3. Gee, it would be nice if Harrison Ford got a Supporting Actor Oscar nomination for this. I almost didn't recognize him at first, what with the bushy eyebrows and the voice. Nothing against star Chadwick Boseman, who was decent if not outstanding (and kudos to Warner Brothers' marketing department for actually putting this relative unknown actor's name ABOVE THE TITLE on the poster), but I think of Ford, and how his star has faded in the past decade or so, and how much of a shame it is that throughout his great career he's only been Oscar-nominated once (for Witness).
Ford, like Bruce Willis, has been a classic, old-school, marquee action star who can also do serious drama and even comedy on occasion. Looking back over his career, one could argue that his last great leading-man role was The Fugitive, and that was twenty years ago. I don't need to see him as Indiana Jones again, and I definitely don't need to see him as Han Solo again (if either one happens), but I would love to see him in another Oscar-caliber performance. Maybe this is it. I think a Lifetime Achievement Oscar is more likely, however, and if that's the case, that would be unfortunate... but what can you do.
4. Writer-director Brian Helgeland's screenplay is more faithful to history than I thought it would be. Take Dodger manager Leo Durocher, for instance (husband of actress Laraine Day at the time). He was one of baseball's more colorful characters, but the fact that he didn't manage the Dodgers in 1947 could be considered problematic from a storytelling angle.
I thought the movie would either revise history by having him as the manager for the entire season, or simply not mention him at all, but they stuck to the facts; mentioning his extramarital affairs and how the Catholic groups wanted him disciplined for it and his eventual suspension, leading to the search for a new manager. This seems like the kind of detail that films "inspired by actual events" or "based on a true story" tend to ignore for simplicity's sake, but Helgeland didn't. Also, big-ups to Helgeland for not being afraid to use the word nigger in its proper historical context. (I notice no one's complaining about it THIS time.)

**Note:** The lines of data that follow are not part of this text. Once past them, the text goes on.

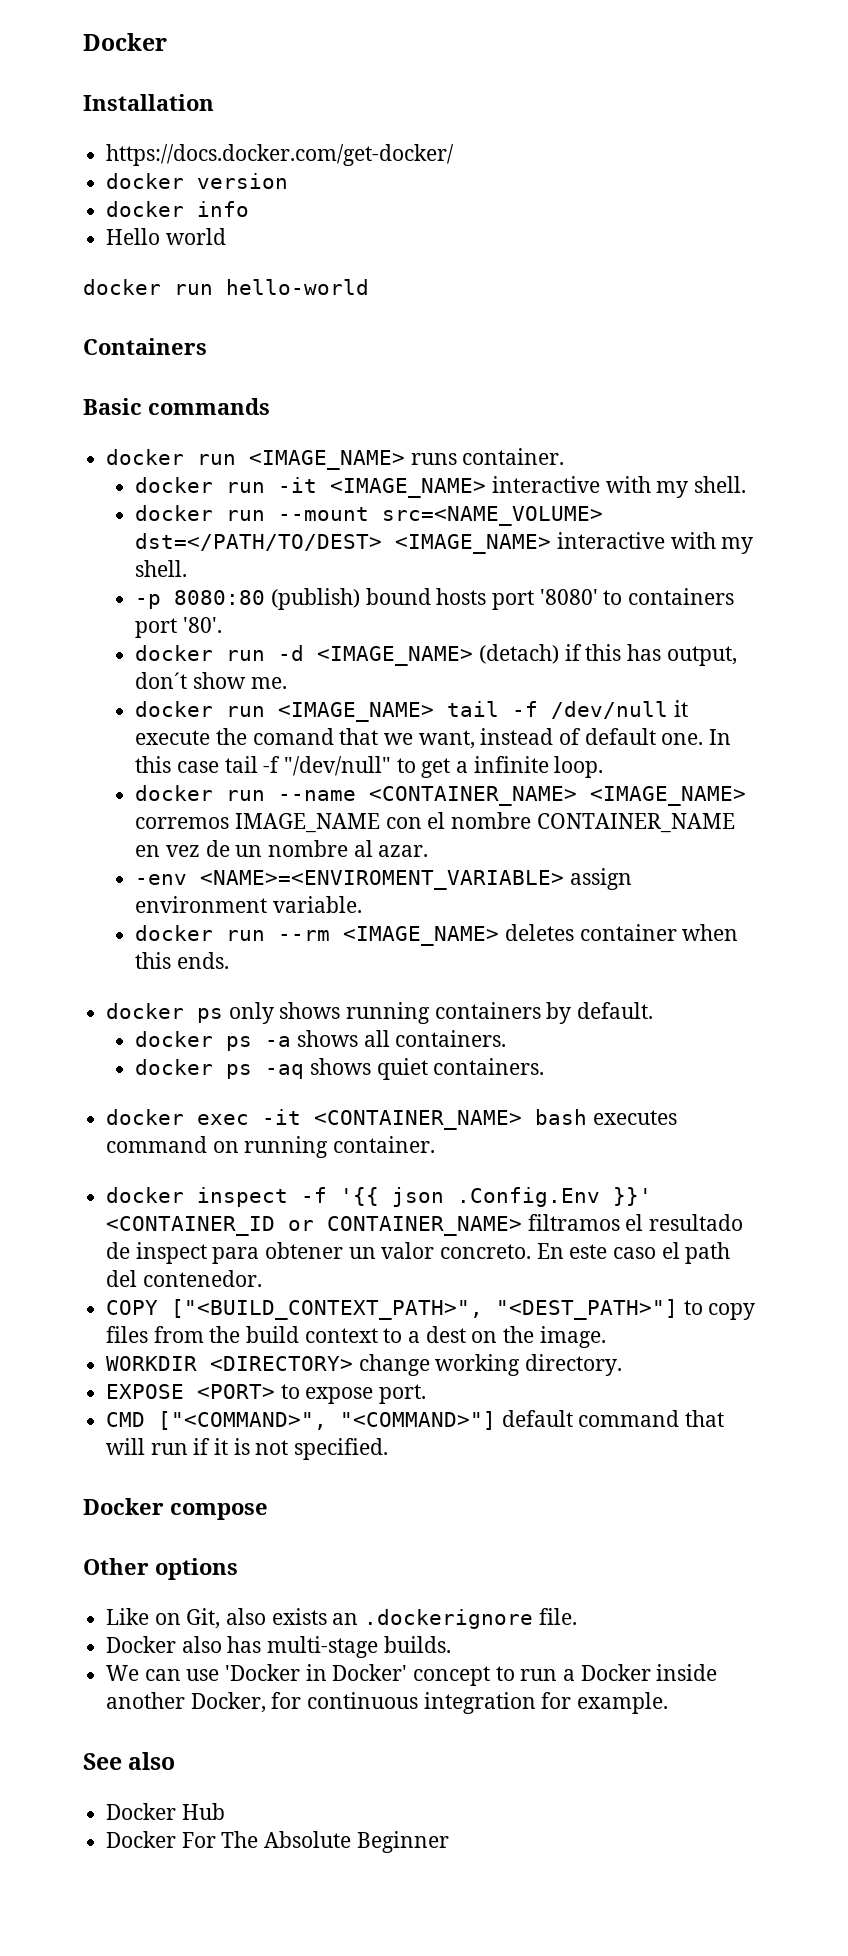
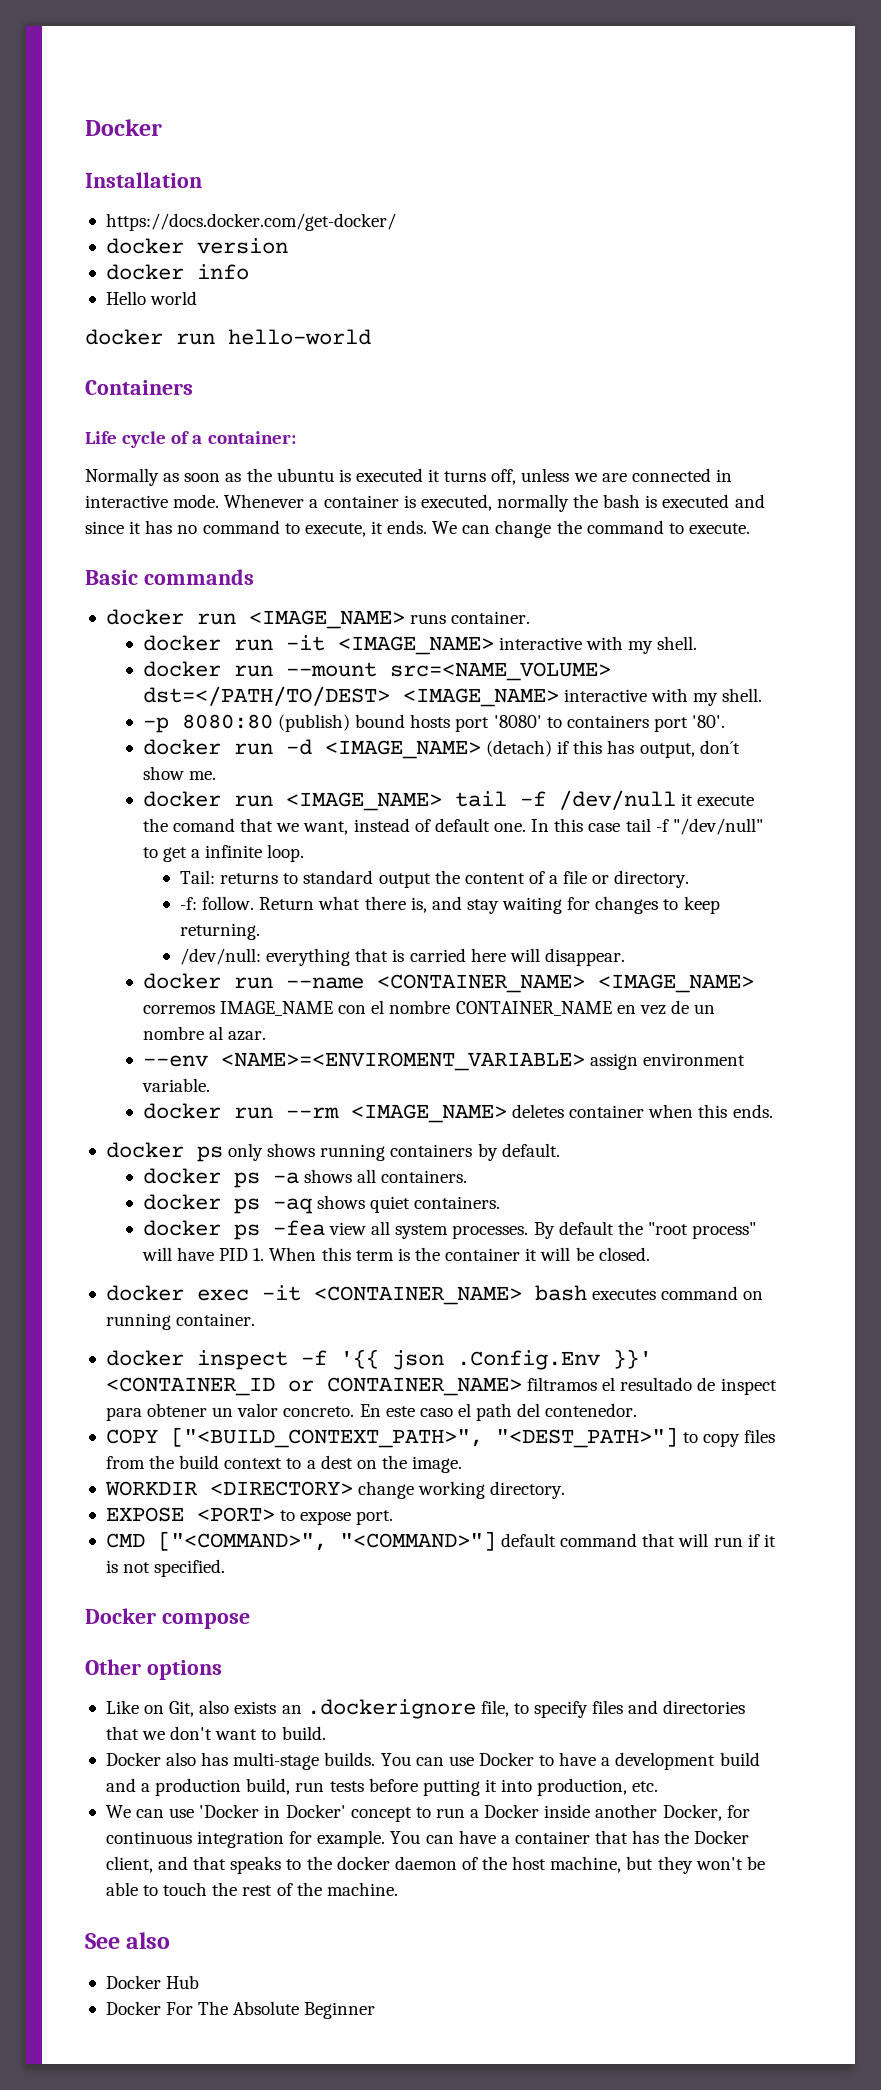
+ Life cycle of a container:
+ Normally as soon as the ubuntu is executed it turns off, unless we are connected in interactive mode. Whenever a container is executed, normally the bash is executed and since it has no command to execute, it ends. We can change the command to execute.
+ Tail: returns to standard output the content of a file or directory.
+ -f: follow. Return what there is, and stay waiting for changes to keep returning.
+ /dev/null: everything that is carried here will disappear.
- -env <NAME>=<ENVIROMENT_VARIABLE> assign environment variable.
+ --env <NAME>=<ENVIROMENT_VARIABLE> assign environment variable.
+ docker ps -fea view all system processes. By default the "root process" will have PID 1. When this term is the container it will be closed.
- Like on Git, also exists an .dockerignore file.
+ Like on Git, also exists an .dockerignore file, to specify files and directories that we don't want to build.
+ You can use Docker to have a development build and a production build, run tests before putting it into production, etc.
+ You can have a container that has the Docker client, and that speaks to the docker daemon of the host machine, but they won't be able to touch the rest of the machine.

I recommend reading the book Opening Day by Jonathan Eig for a more detailed account of Robinson's rookie season. Among other things, you'll find that there's no historical evidence to support whether or not shortstop Pee Wee Reese put his arm around Robinson in a game at Cincinnati. Still, it's the sort of thing that should have happened, because enough people seemed to believe that it did, so it became part of the legend.
5. No World Series? 42 ends with Robinson hitting a home run and the Dodgers winning the pennant, but we never see them go on to the World Series, likely because they lost to the Y-nk--s - and that feels like a cheat. Moneyball showed the A's losing the World Series, which I definitely didn't think it would do, but that's a different kind of movie, with very different themes.

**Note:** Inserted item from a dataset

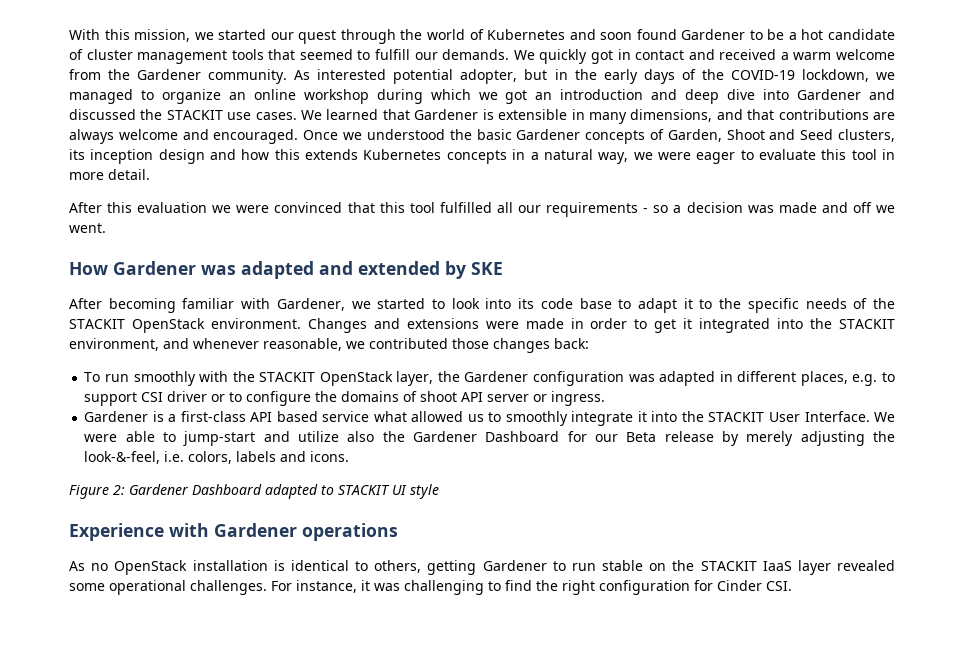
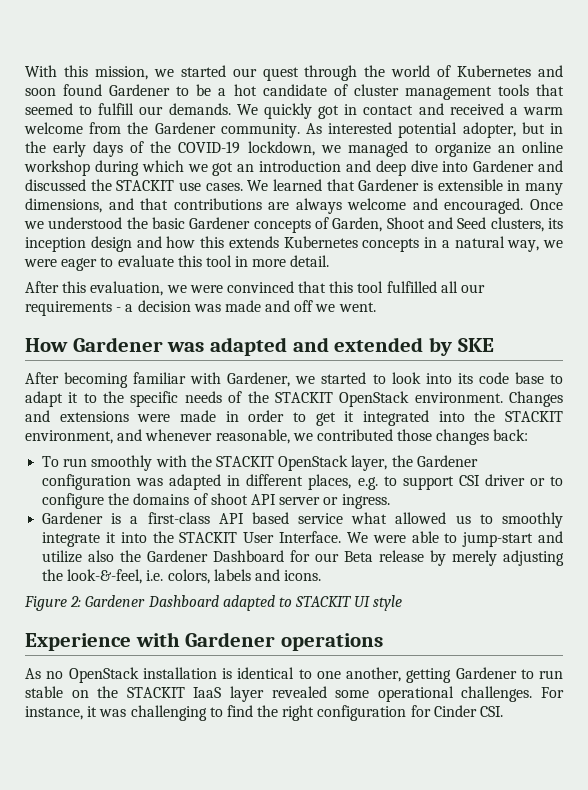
- After this evaluation we were convinced that this tool fulfilled all our requirements - so a decision was made and off we went.
+ After this evaluation, we were convinced that this tool fulfilled all our requirements - a decision was made and off we went.
- As no OpenStack installation is identical to others, getting Gardener to run stable on the STACKIT IaaS layer revealed some operational challenges.
+ As no OpenStack installation is identical to one another, getting Gardener to run stable on the STACKIT IaaS layer revealed some operational challenges.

If I had written the screenplay, I would've begun and ended with an older Robinson at Game 7 of the 1955 Series, which Brooklyn won for the first and last time, and having him reflect on his path to the big leagues. Then we'd see all the stuff that was in the film, and it would end with him celebrating his World Series win with the rest of the Dodgers. 42 is worth seeing for all sorts of reasons, but - forgive the inevitable baseball metaphor - it's a hard-hit double to the left-center field gap instead of a home run.